● **TASK**
Copy each of the entries below faithfully, setting aside any pictures.

◆ ◆ ◆ ◆ ◆ ◆ ◆

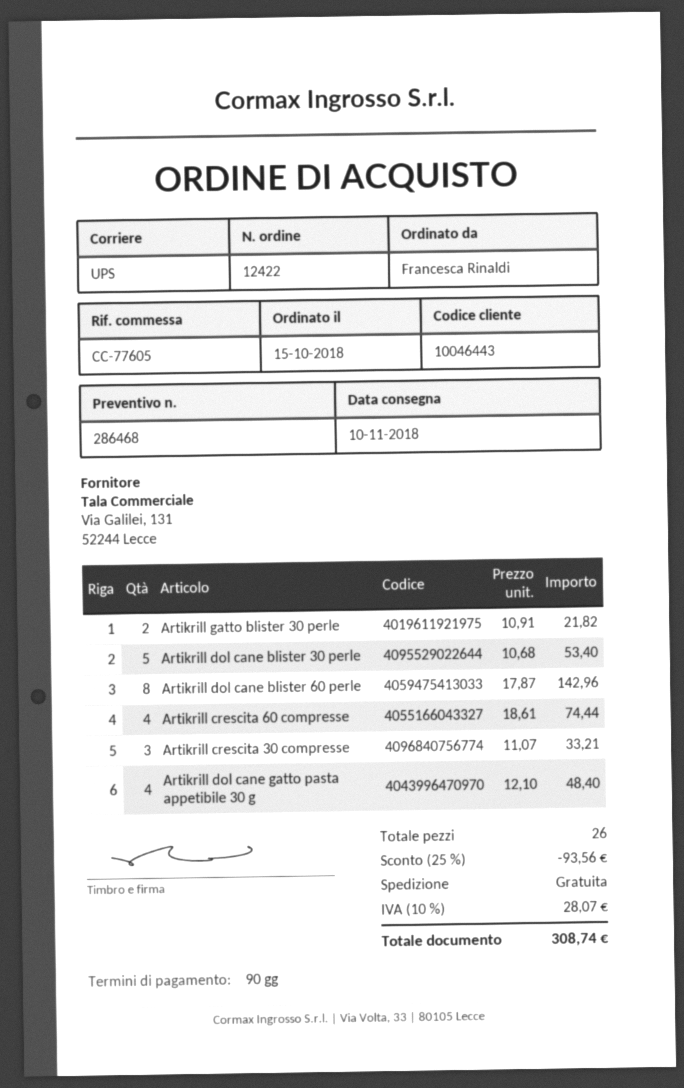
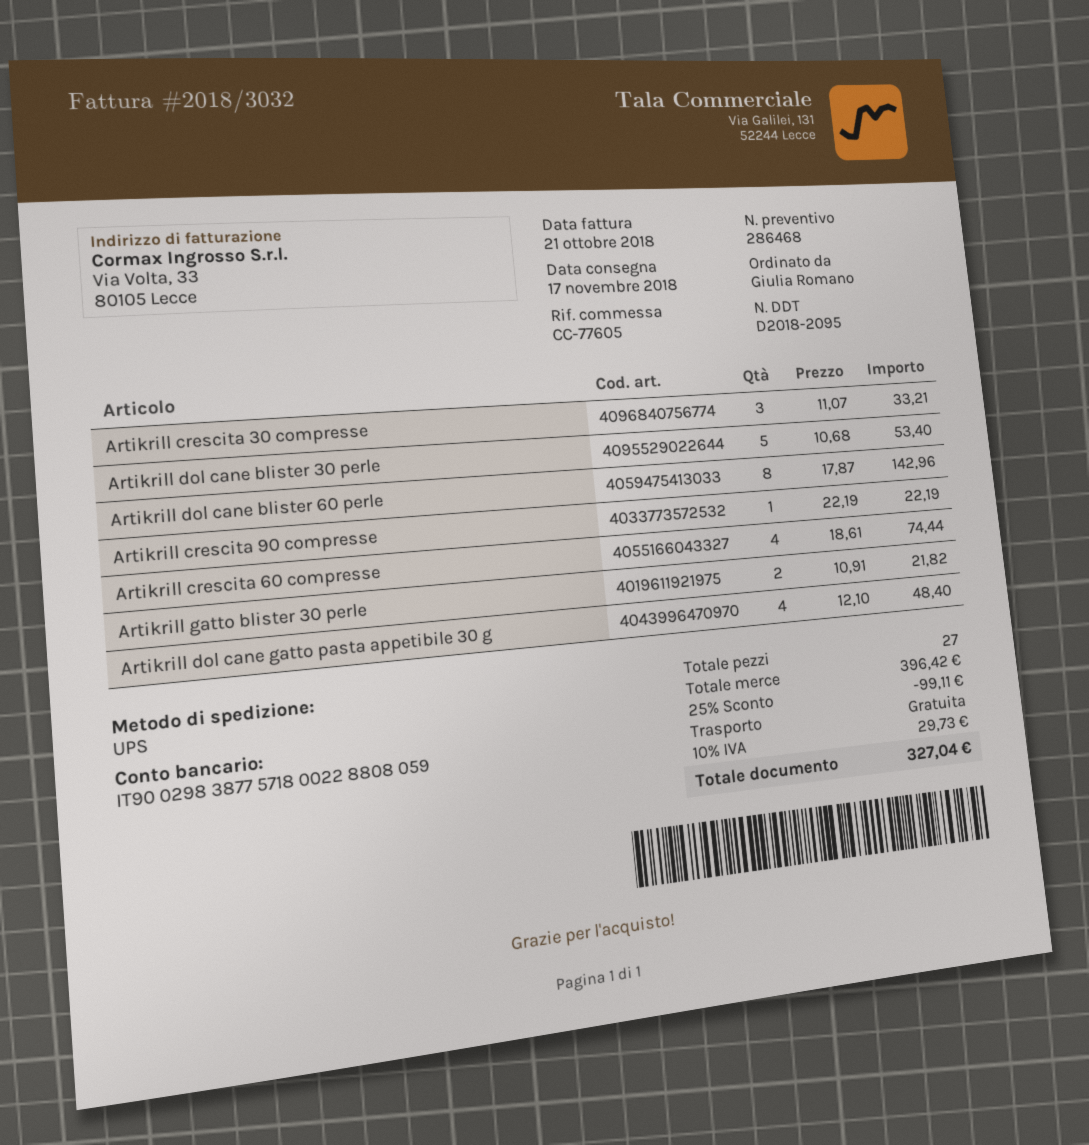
delivery date: 2018-11-10 -> 2018-11-17
ordered by: Francesca Rinaldi -> Giulia Romano
Artikrill crescita 90 compresse: none -> 1 x 22.19 = 22.19
total quantity: 26 -> 27
discount: 25% = 93.56 -> 25% = 99.11
tax: 10% = 28.07 -> 10% = 29.73
total: 308.74 -> 327.04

◆ ◆ ◆ ◆ ◆ ◆ ◆

● **OUTPUT BELOW**
delivery date: 2018-11-10 -> 2018-11-17
ordered by: Francesca Rinaldi -> Giulia Romano
Artikrill crescita 90 compresse: none -> 1 x 22.19 = 22.19
total quantity: 26 -> 27
discount: 25% = 93.56 -> 25% = 99.11
tax: 10% = 28.07 -> 10% = 29.73
total: 308.74 -> 327.04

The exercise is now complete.